Mise en log et scans réguliers du réseau : les logs constituent un moyen pertinent de surveiller
l’activides systèmes et de rassembler les différentes pièces du puzzle en cas d’incident. Cette
analyse des logs permet également de détecter en amont les infections dans de nombreux cas.
La gestion des logs est une pratique qui s’impose aux administrateurs des systèmes de contrôle.
Les scans réguliers du réseau constituent également une bonne pratique pour être prévenu en
amont de toute infection possible.
La bonne nouvelle est néanmoins que dans les années récentes les problématiques de sécurité et de
vulnérabilité des systèmes SCADA ont été davantage reconnues, et que les premières étapes pour y
remédier sont déjà en place.
Ceci est notamment une priorité pour les organisations gouvernementales tels que l’ICS-CERT américain
(Industrial Control Systems Cyber Emergency Response Team), le CPNI britannique (Centre for Protection
of National Infrastructure, et bien sûr l’ANSSI ou le Clusif en France.
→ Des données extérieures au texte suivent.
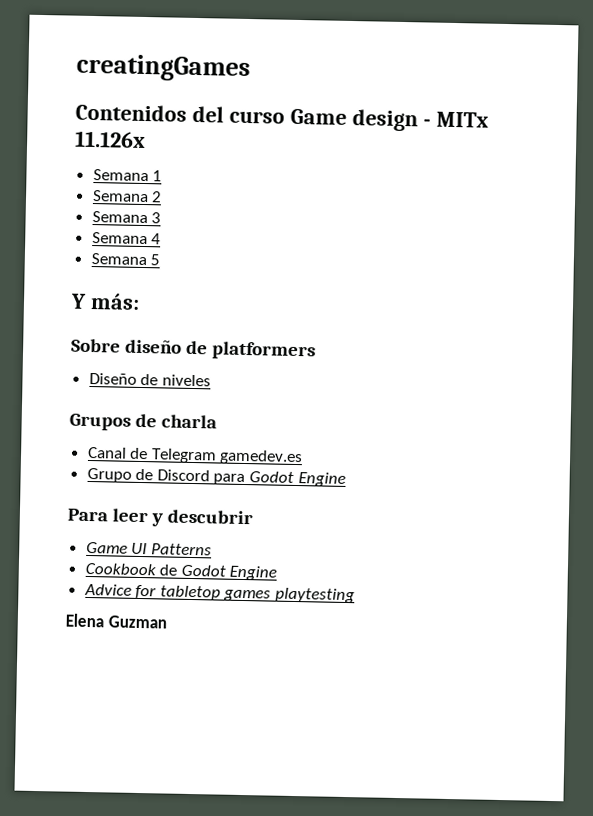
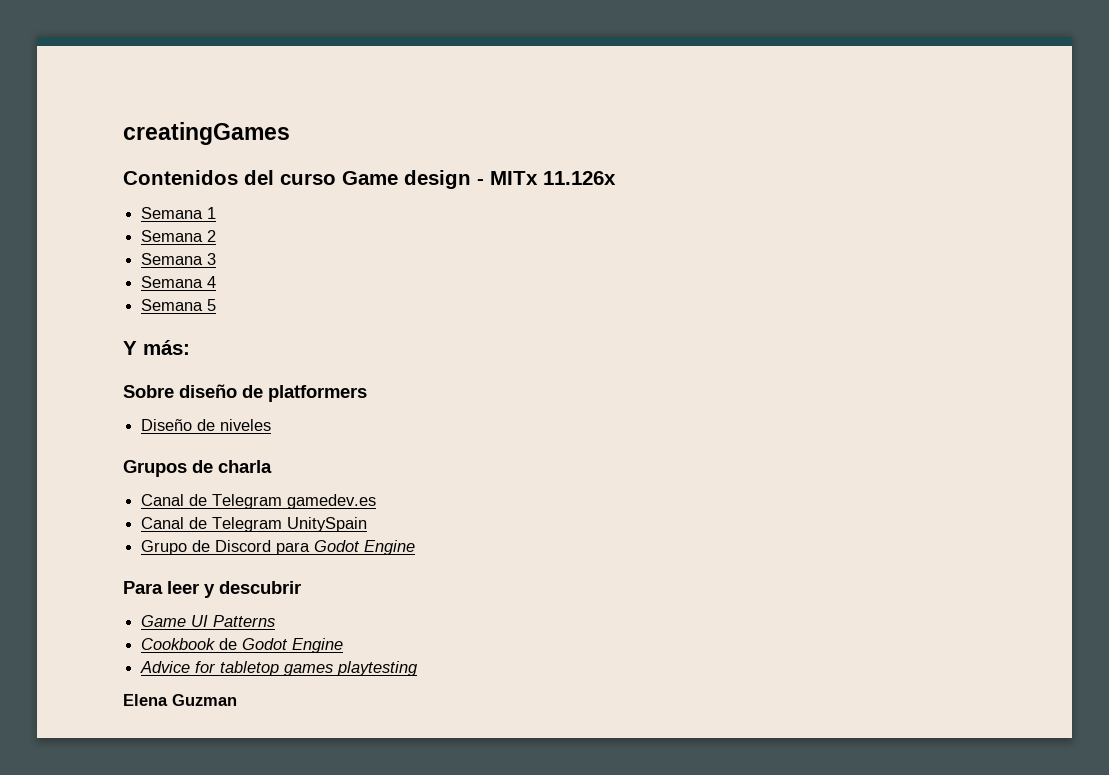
+ Canal de Telegram UnitySpain

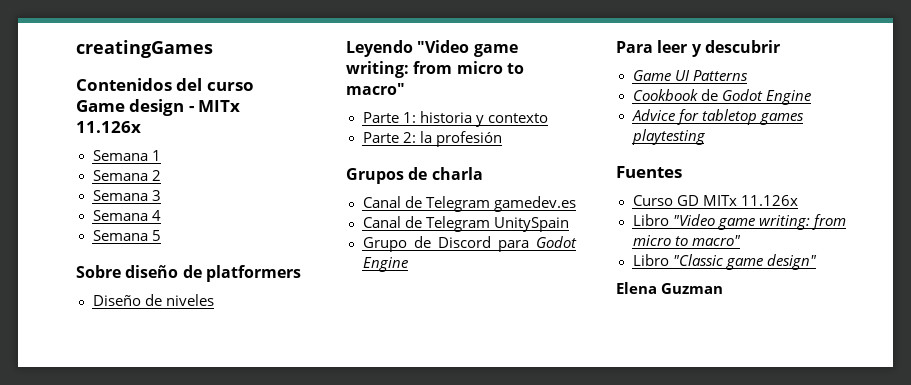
- Y más:
+ Leyendo "Video game writing: from micro to macro"
+ Parte 1: historia y contexto
+ Parte 2: la profesión
+ Fuentes
+ Curso GD MITx 11.126x
+ Libro "Video game writing: from micro to macro"
+ Libro "Classic game design"

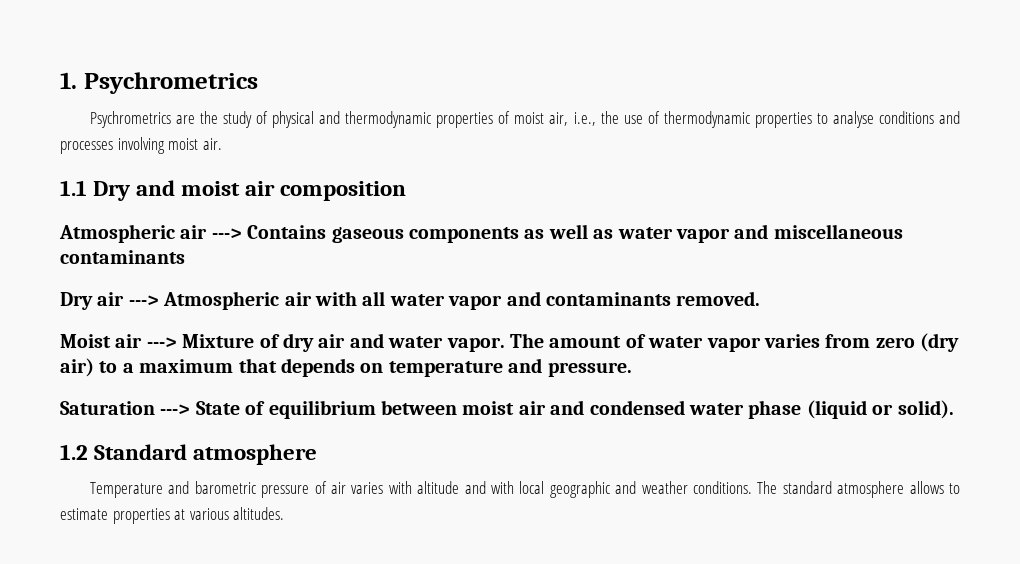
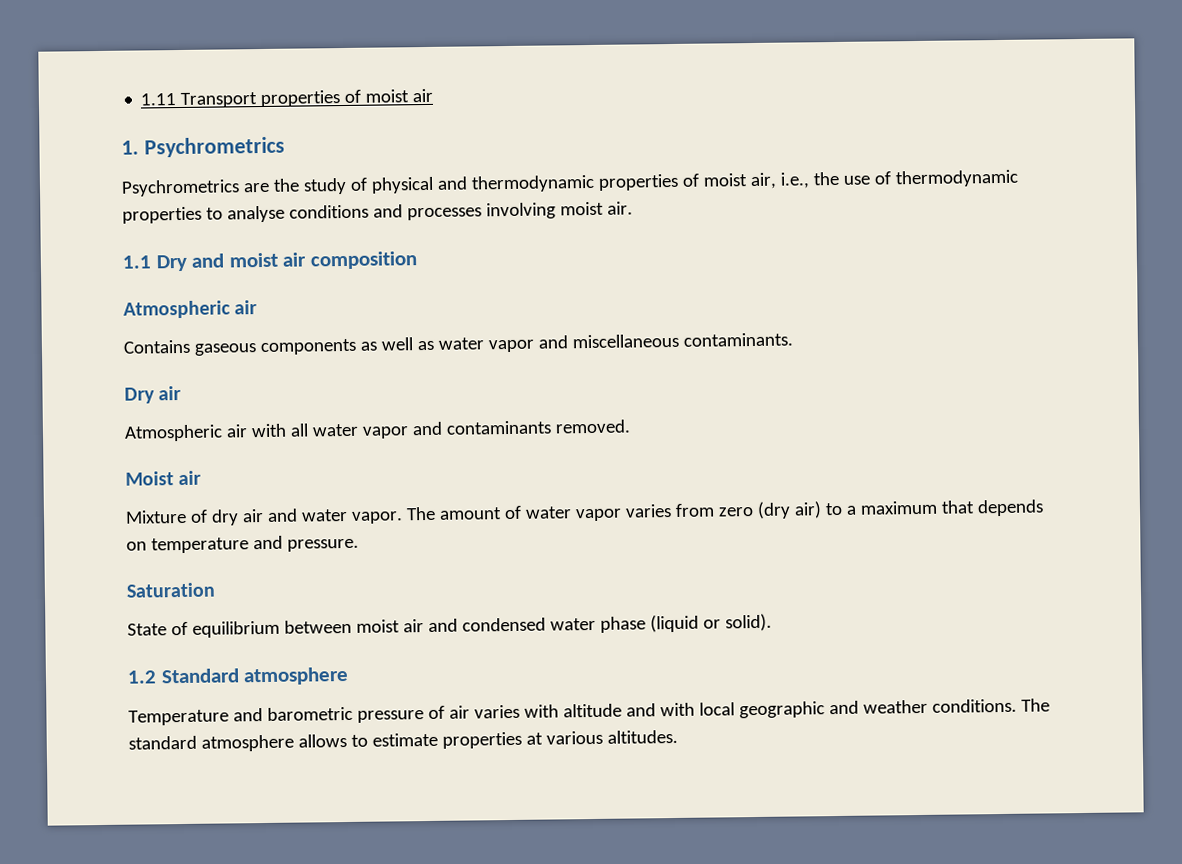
+ 1.11 Transport properties of moist air
  1.1 Dry and moist air composition
- Atmospheric air ---> Contains gaseous components as well as water vapor and miscellaneous contaminants
+ Atmospheric air
+ Contains gaseous components as well as water vapor and miscellaneous contaminants.
- Dry air ---> Atmospheric air with all water vapor and contaminants removed.
+ Dry air
+ Atmospheric air with all water vapor and contaminants removed.
- Moist air ---> Mixture of dry air and water vapor.
+ Moist air
+ Mixture of dry air and water vapor.
- Saturation ---> State of equilibrium between moist air and condensed water phase (liquid or solid).
+ Saturation
+ State of equilibrium between moist air and condensed water phase (liquid or solid).

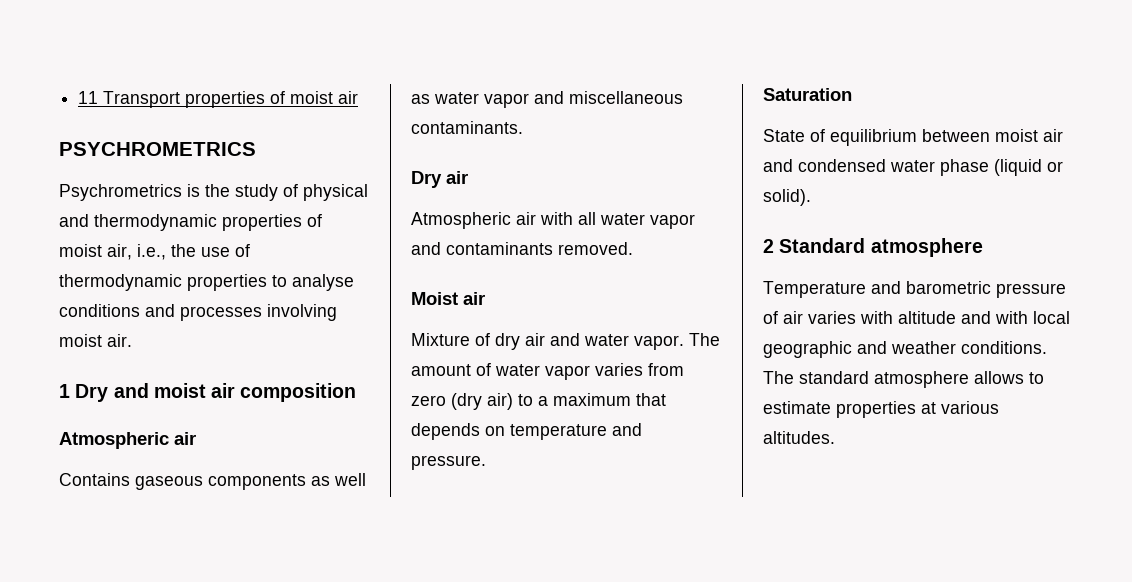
- 1.11 Transport properties of moist air
+ 11 Transport properties of moist air
- 1. Psychrometrics
- Psychrometrics are the study of physical and thermodynamic properties of moist air, i.e., the use of thermodynamic properties to analyse conditions and processes involving moist air.
+ PSYCHROMETRICS
+ Psychrometrics is the study of physical and thermodynamic properties of moist air, i.e., the use of thermodynamic properties to analyse conditions and processes involving moist air.
- 1.1 Dry and moist air composition
+ 1 Dry and moist air composition
- 1.2 Standard atmosphere
+ 2 Standard atmosphere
Tous ces organismes ont fait état de
recommandations et de publications sur les meilleures pratiques de sécurité en environnement
industriel.
Notons également la définition de normes communes comme ISA/IEC-62443 (ex ISA-99). Créés par
l’International Society for Automation (ISA) sous l’appellation ISA-99, puis renommée 62443 pour se
conformer aux standards IEC (International Electro-Technical Commission), ces documents définissent
un cadre exhaustif pour la conception, la planification, l’intégration et la gestion des systèmes de
contrôles industriel sécurisés.
Les systèmes industriels restent sous le feu des attaques, mais aujourd’hui, il est possible, en associant
technologies et méthodologies, de juguler ces attaques.